Eric left me with one final comment/warning as we parted ways at my sliding door last night.

“Madam- there are other things. When you go away Gilbert brings his own things to wash at your house. He delays in doing your things. And madam, I just want to say, THAT IS THE MAN WHO MAKES YOUR FOOD.”

And he wandered off pensively into the night.

And there I stood. I looked down. Hello Kitty smiled innocently back up at me. And I acknowledged that I who knows nothing, will have to resign myself to that fact.



Above - a table at a fetish market - selling ingredients for magic brews and curses....

Thursday, May 5, 2011

Walking in My Shoes - a trip and a loss.

Right now, in a tiny fishing village on South Africa’s arid West Coast called Doringbaai, my favourite shoes are living an entirely new life.

With the affection others reserve for beloved pets, loyal and by your side through thick and thin, I regarded my little black flats. They have literally toured the world with me. I confess that I can’t remember what country I bought them in originally, but I quickly discovered that they were more comfortable than slippers, yet worked in almost any scenario. And being flat and pliable, they packed so well too!

I have always had a difficult relationship with shoes. My wide feet and painful hereditary bunions (what a word), (thanks for that mom), have always meant that I’ve had to respect function before fashion. Most heels are excruciating and dainty shoes with thin straps across the foot are OUT in my world.
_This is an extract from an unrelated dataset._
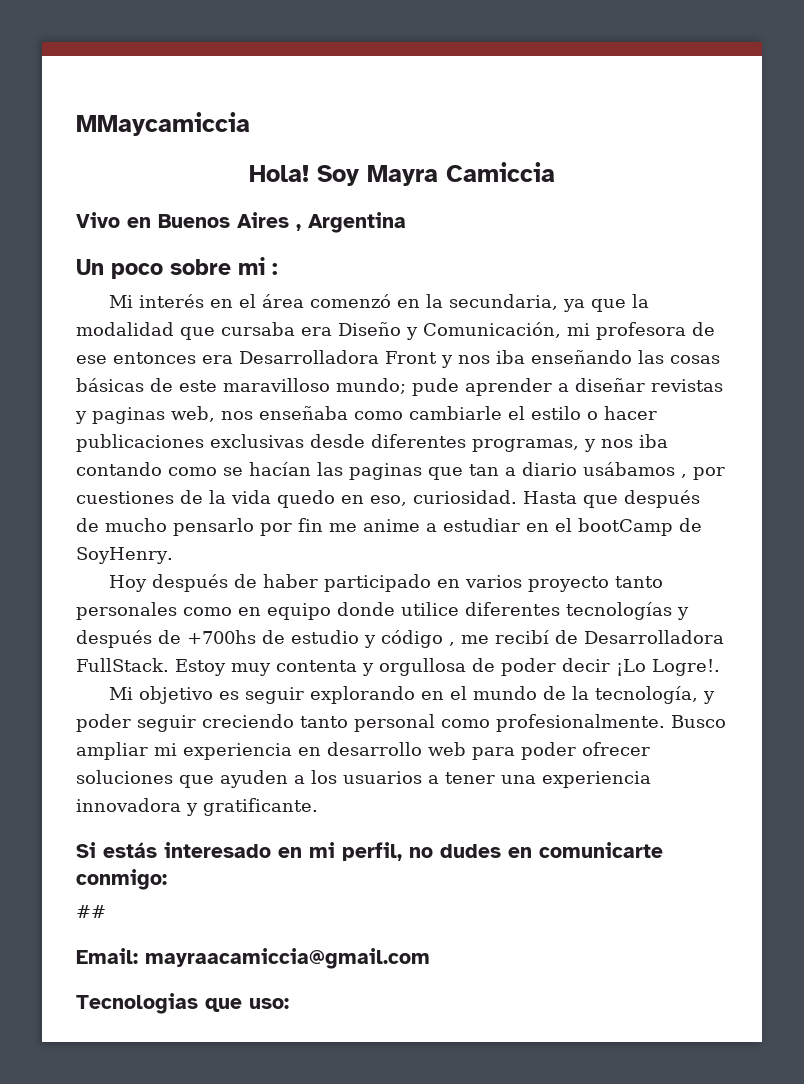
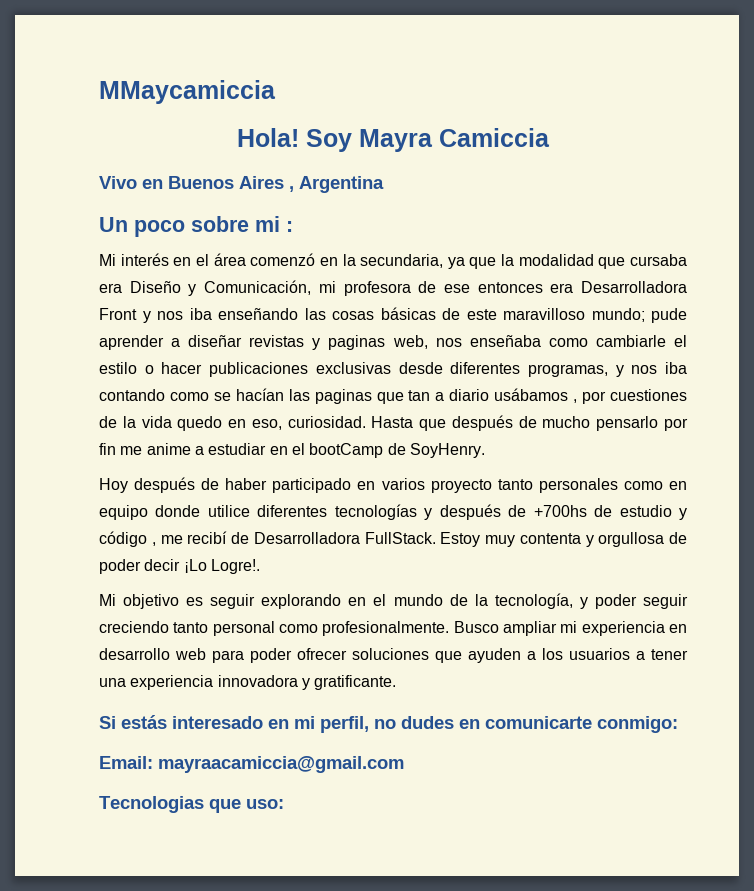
- ##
Then I found THE SHOES. Made by Nike – but never to be found again, despite searching in every mall ever since – they were crafted from real soft leather, flat, chinese slipper style, with a solid, athletic hidden sole. They were my saviour in so many situations. My comfort on long walks, in shopping malls, on rough trails, on my feet for hours at trade shows, dinners, cocktails, long plane rides across continents, office hours, party hours, market jaunts across Africa. How many shoes can say the same?!

So naturally I took them along (as always) on my latest trip – a meeting in Johannesburg, followed by a tack-on, sanity restoring, leisurely holiday to Cape Town.



We decided once in Cape Town, that having toured most of the Southern Cape, it would be a new adventure to travel northward up the west coast. It was a great trip. Unlike the touristy garden route and numerous wine routes, the west coast is dotted with genuine, hard working fishing villages.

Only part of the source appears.